In contrast to a structure modelled after a novella/musical
tone poem, a unit on "Shape," based on the chapter in On the
Shoulders of Giants [Se], took the form of a theme and variations,
with some fugal entrances. Ideas of similarity, dimension,
symmetry, dissections, and combinatorial geometry all appeared and
were interwoven.

A book explicitly constructed in sonata-allegro form is John
McCleary's Geometry from a Differentiable Viewpoint; a summary of
his comments in the Introduction indicate the structure of his text
[McC, ix-xi]. His first section of five chapters opens with a
prelude of spherical geometry, then introduces some of the main
themes, including Euclid's parallel postulate. The eight chapters
in the development section establish what will be required to
provide a rigorous model of non-Euclidean geometry, and introduce
a new theme of an intrinsic feature of a surface, the Gaussian
curvature. In the last three chapters, the recapitulation and
coda, McCleary finishes the development, provides the climax with
the construction of models of non-Euclidean geometry, and then
provides a coda on the theme of the intrinsic.

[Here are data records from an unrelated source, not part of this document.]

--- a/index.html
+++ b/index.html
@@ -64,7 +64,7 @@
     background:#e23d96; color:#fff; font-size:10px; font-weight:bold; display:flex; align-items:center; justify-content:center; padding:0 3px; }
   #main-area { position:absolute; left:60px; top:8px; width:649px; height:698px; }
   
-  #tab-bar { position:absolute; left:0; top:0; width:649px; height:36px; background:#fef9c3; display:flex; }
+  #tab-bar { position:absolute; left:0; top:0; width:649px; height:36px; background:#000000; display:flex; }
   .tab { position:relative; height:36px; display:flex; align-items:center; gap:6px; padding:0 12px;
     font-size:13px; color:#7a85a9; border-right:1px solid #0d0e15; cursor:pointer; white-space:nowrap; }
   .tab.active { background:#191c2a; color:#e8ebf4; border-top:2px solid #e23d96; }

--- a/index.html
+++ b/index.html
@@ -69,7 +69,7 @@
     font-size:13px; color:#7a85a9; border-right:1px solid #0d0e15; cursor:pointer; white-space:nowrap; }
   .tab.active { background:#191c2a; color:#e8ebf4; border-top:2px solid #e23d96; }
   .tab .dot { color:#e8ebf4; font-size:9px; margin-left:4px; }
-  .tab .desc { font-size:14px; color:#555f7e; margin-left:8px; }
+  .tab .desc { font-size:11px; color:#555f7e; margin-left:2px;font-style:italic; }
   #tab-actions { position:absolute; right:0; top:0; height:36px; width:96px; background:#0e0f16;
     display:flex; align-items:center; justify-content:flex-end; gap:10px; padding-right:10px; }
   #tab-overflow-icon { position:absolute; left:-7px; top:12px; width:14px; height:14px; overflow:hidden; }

In addition to providing an over-arching structure, there are
additional advantages to thinking about courses in terms of
literary or musical forms. Making the structure apparent to
students, providing a conceptual narrative, and reminding them from
time to time where you all are in the course, helps address the
needs of students who are not in Sheila Tobias's "first tier" [To,
31, 38, 46, 89]. Such students often feel discomfort with an
unmotivated section-by-section presentation.

Thinking of the course in these terms also can suggest
potential projects and assignments for students that take on a more
humanistic approach. For example, one could ask students to select
the most important theorem from a chapter containing major theorems
of calculus leading up to the Fundamental Theorem, and explaining
the reason for the choice. As another example, one could encourage
students to write a poem after the students have seen hyperreal
numbers, reacting as a Pythagorean might to the discovery of
incommensurable magnitudes; an education graduate student felt this
was the best activity of a two-semester survey course.

Finally, considering over-arching themes for a course also
encourages thought and discussion among faculty regarding strands
in the mathematics curriculum. As institutional pressure (or
external pressure) grows to shorten, or at least, not lengthen
majors, this will become increasingly important to the integrity of
an undergraduate major in mathematics.

**
References
**
[Gr] Greenberg, Marvin Jay, Euclidean and Non-Euclidean
Geometries: Development and History, 2nd ed., San Francisco: W. H.
Freeman and Company, 1980.

[H-H] Hughes-Hallett, Deborah, et al., Calculus, New York: John
Wiley & Sons, Inc., 1994.

[McC] McCleary, John, Geometry from a Differentiable Viewpoint,
Cambridge: Cambridge University Press, 1994.

[Se] Senechal, Marjorie, "Shape," in Steen, Lynn Arthur, ed., On
the Shoulders of Giants: New Approaches to Numeracy, Washington:
National Academy Press, 1990, pp.139-181.

[To] Tobias, Sheila, They're Not Dumb, They're Different: Stalking
the Second Tier, Tucson: Research Corporation, 1990.